The Gompertz model (Gompertz, 1825) was an empirical model originally proposed to represent human mortality rates. Throughout the 20th century, the Gompertz model has undergone modifications and reparameterizations, resulting in the emergence of different forms of the modified Gompertz model (Rietz, 1921; Ludwig, 1929; Winsor, 1932; Laird, 1964; Jefferies et al., 1982; Gibson et al., 1987, Gibson et al., 1988; Rogers et al., 1987; Zwietering et al., 1990). Some of the modified Gompertz models have increased the efficiency in analyzing growth phenomena and obtaining valuable parameters, including the maximum growth rate and amount (Winsor, 1932; Zwietering et al., 1990; Lay et al., 1996).

These Gompertz models have subsequently found applications in various biotechnological areas in the 20th and 21st centuries (Tjørve and Tjørve, 2017). These applications include understanding the microbial growth, cell growth, and animal growth kinetics during biological processes (Ribeiro, 2017; Zardin et al., 2019; Chaturvedi et al., 2023; Czajkowska et al., 2024). Additionally, the Gompertz model has been extensively used in environmental biological processes, contributing significantly to environmental remediation efforts (Wang and Chen, 2006, Wang and Chen, 2009; Wang and Chu, 2016; Wang and Yin, 2022). At the end of the 20th century, the Gompertz model began to be utilized to analyze the kinetics of bioproduction processes (Lay et al., 1996). Towards the end of the 20th century, the Gompertz model began to be employed for analyzing the kinetics of bioproduction processes (Lay et al., 1996). In the 21st century, the Lay-modified Gompertz model has been widely applied to various bioproduction processes, including biohydrogen, biomethane, and caproate production (Wang and Wan, 2009; Zhang et al., 2022; Yin and Wang, 2022a, Yin and Wang, 2022b; Yang and Wang, 2019, Yang and Wang, 2020, Yang and Wang, 2021).

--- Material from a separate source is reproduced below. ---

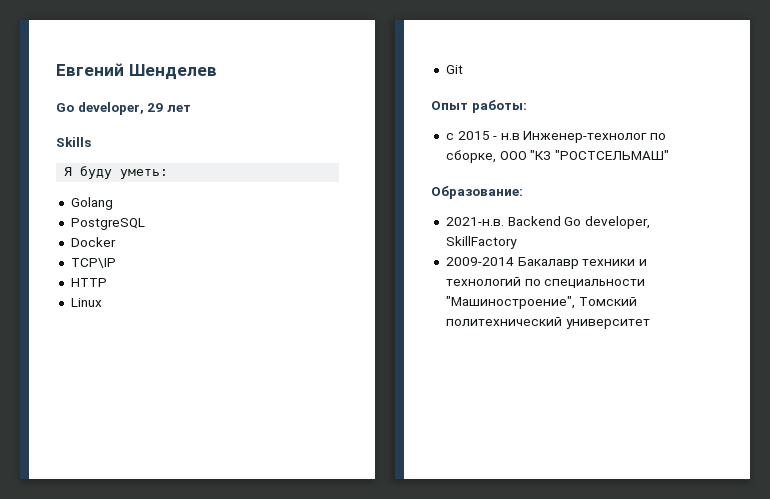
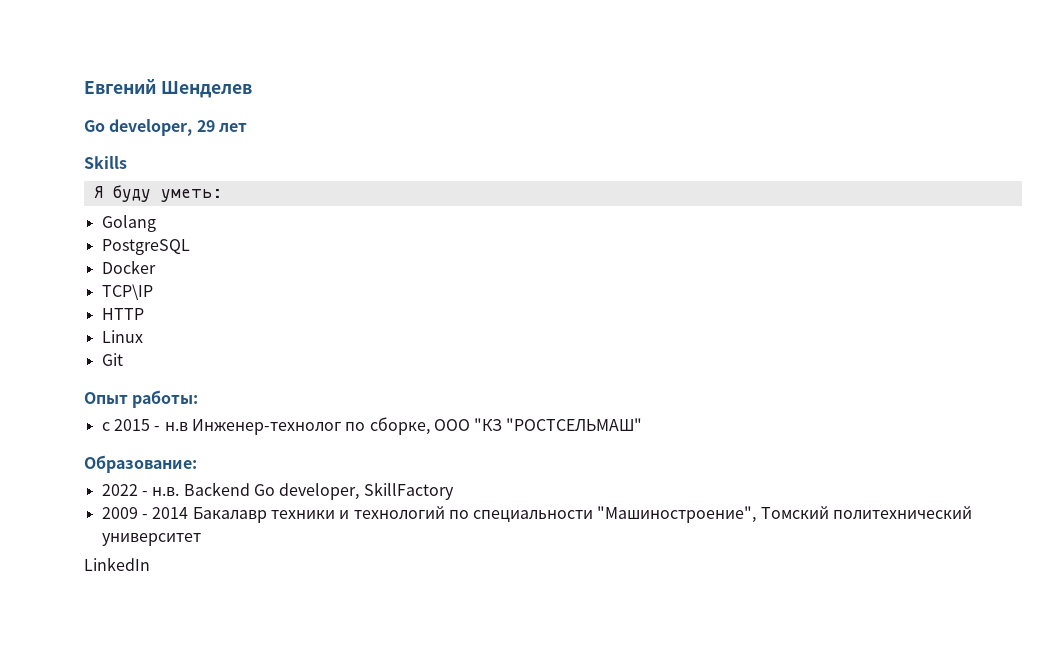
[445,217,504,226] 2021-н.в. -> [101,484,180,496] 2022 - н.в.
[445,257,514,266] 2009-2014 -> [101,507,189,519] 2009 - 2014
(650, 324) none -> [84,557,150,571] // LinkedIn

However, there have been some issues and gaps in the utilization of the Gompertz model. Firstly, the origins of the Gompertz model and how this model, initially designed to describe mortality, can be applied in modeling microbial growth kinetics and further to model bioproduction kinetics are essential; however, these aspects have rarely been reviewed. Secondly, various modified Gompertz models have been applied to the growth phenomena; the deduction of the modified Gompertz model and the selection of the proper modified Gompertz model should be thoroughly discussed and reviewed. In addition, citing the original research when referencing different forms of the model is essential, but this consistency is not achieved in many published papers. Thus, it is significant to standardize the citations of the models. Thirdly, many frequently used Gompertz models only consider internal mortality (age-dependent mortality). Since external mortality (age-independent random mortality) can also occur in some growth processes (Makeham, 1860, Makeham, 1867), it is important to modify the Gompertz model to include both internal and external mortality.

Based on the above, we systematically studied the applications of the Gompertz model in biotechnological areas. The objectives of this paper were: (1) to review the original rationale and basic concepts of the Gompertz model; (2) to comprehensively review the modifications/reparameterizations of the Gompertz model; (3) to provide an overview of the applications of this model in growth analysis and bioproduction kinetics; and (4) to identify the limitations of the Gompertz model in current studies and propose prospects for its modification (considering internal and external mortality) and application.